** Task prompt **
Using the entries that follow, collect the lines where the word "none" appears.

** Data supplied **
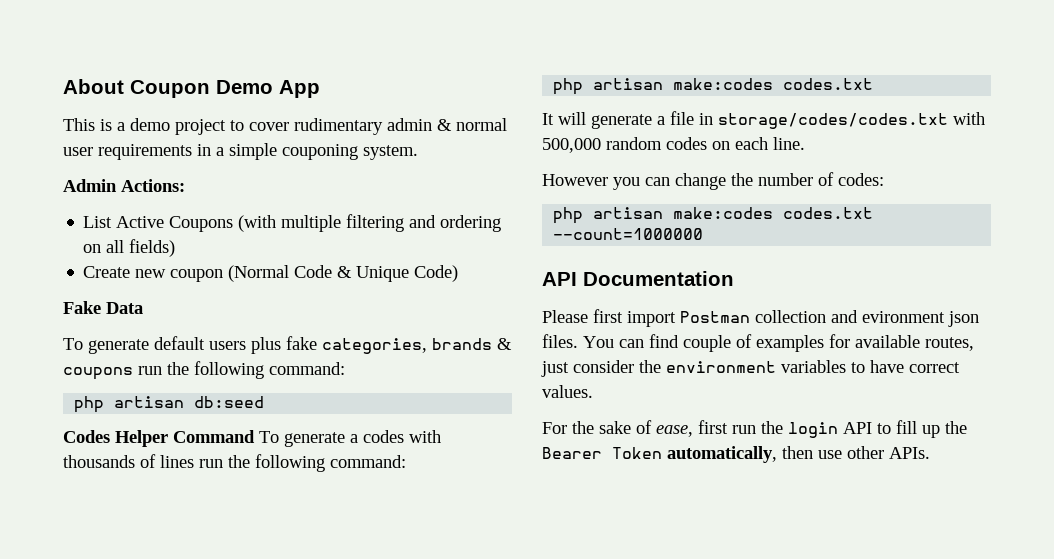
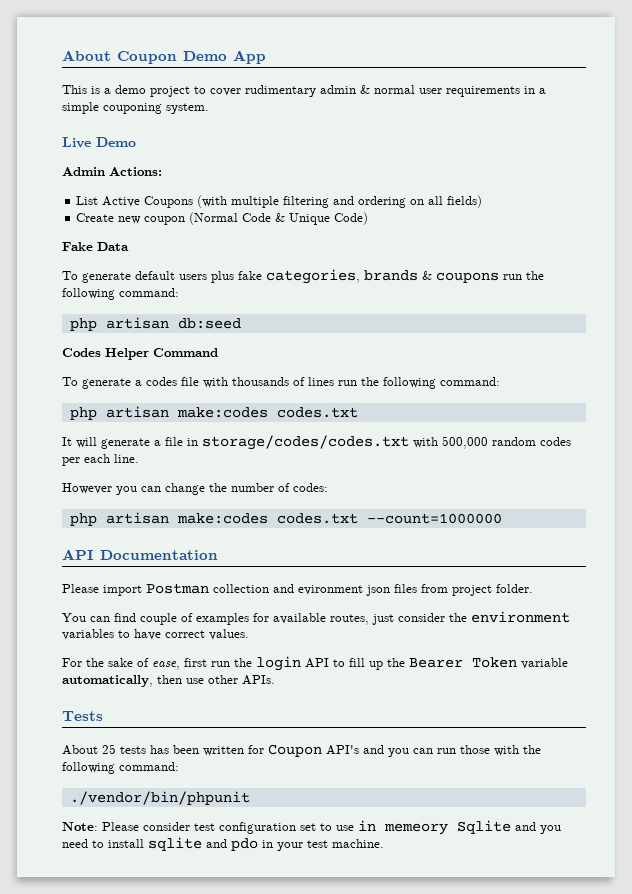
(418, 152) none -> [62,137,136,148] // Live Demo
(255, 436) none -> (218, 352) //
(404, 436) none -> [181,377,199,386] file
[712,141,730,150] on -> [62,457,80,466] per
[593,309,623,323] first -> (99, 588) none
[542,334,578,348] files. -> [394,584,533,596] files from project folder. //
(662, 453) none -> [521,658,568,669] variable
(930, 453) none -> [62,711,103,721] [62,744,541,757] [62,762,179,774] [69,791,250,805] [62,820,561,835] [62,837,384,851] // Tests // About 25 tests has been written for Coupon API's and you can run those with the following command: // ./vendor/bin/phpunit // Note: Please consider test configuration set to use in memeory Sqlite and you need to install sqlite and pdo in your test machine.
* * *
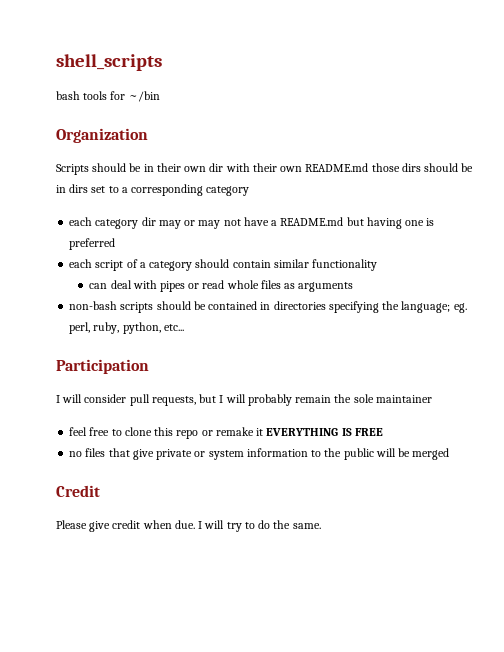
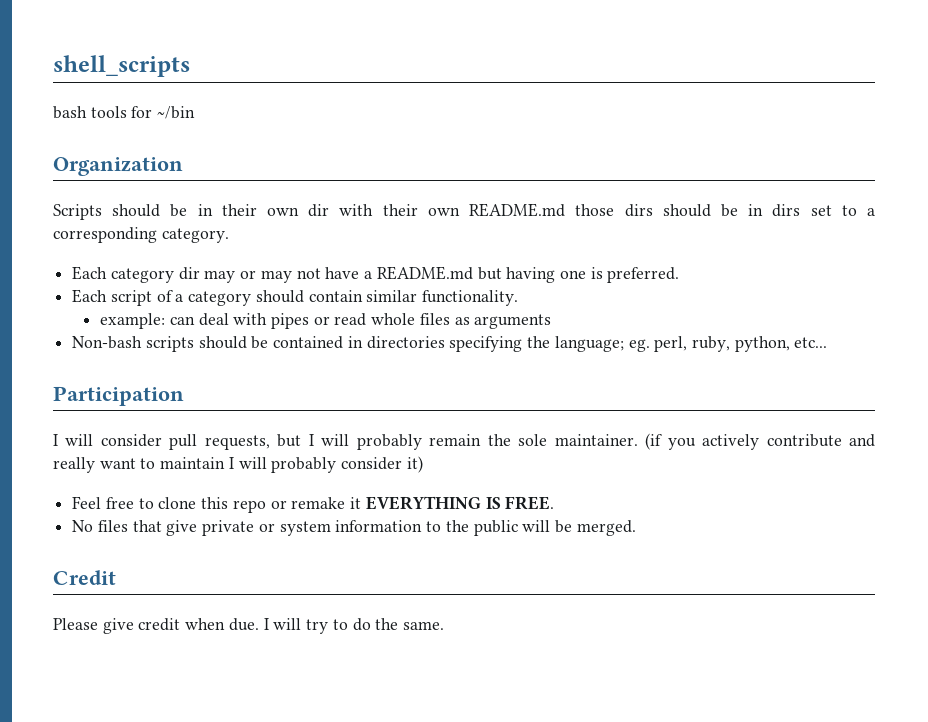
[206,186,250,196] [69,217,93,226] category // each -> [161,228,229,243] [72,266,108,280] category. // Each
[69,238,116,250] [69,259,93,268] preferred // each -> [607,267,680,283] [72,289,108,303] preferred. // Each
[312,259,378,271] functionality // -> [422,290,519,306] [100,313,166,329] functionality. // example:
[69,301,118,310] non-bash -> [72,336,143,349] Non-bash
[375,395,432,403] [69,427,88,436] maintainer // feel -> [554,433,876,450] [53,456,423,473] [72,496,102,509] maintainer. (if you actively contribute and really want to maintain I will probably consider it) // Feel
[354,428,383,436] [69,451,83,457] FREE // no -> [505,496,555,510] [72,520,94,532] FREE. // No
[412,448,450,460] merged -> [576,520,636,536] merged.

** Task output **
(418, 152) none -> [62,137,136,148] // Live Demo
(255, 436) none -> (218, 352) //
(404, 436) none -> [181,377,199,386] file
[593,309,623,323] first -> (99, 588) none
(662, 453) none -> [521,658,568,669] variable
(930, 453) none -> [62,711,103,721] [62,744,541,757] [62,762,179,774] [69,791,250,805] [62,820,561,835] [62,837,384,851] // Tests // About 25 tests has been written for Coupon API's and you can run those with the following command: // ./vendor/bin/phpunit // Note: Please consider test configuration set to use in memeory Sqlite and you need to install sqlite and pdo in your test machine.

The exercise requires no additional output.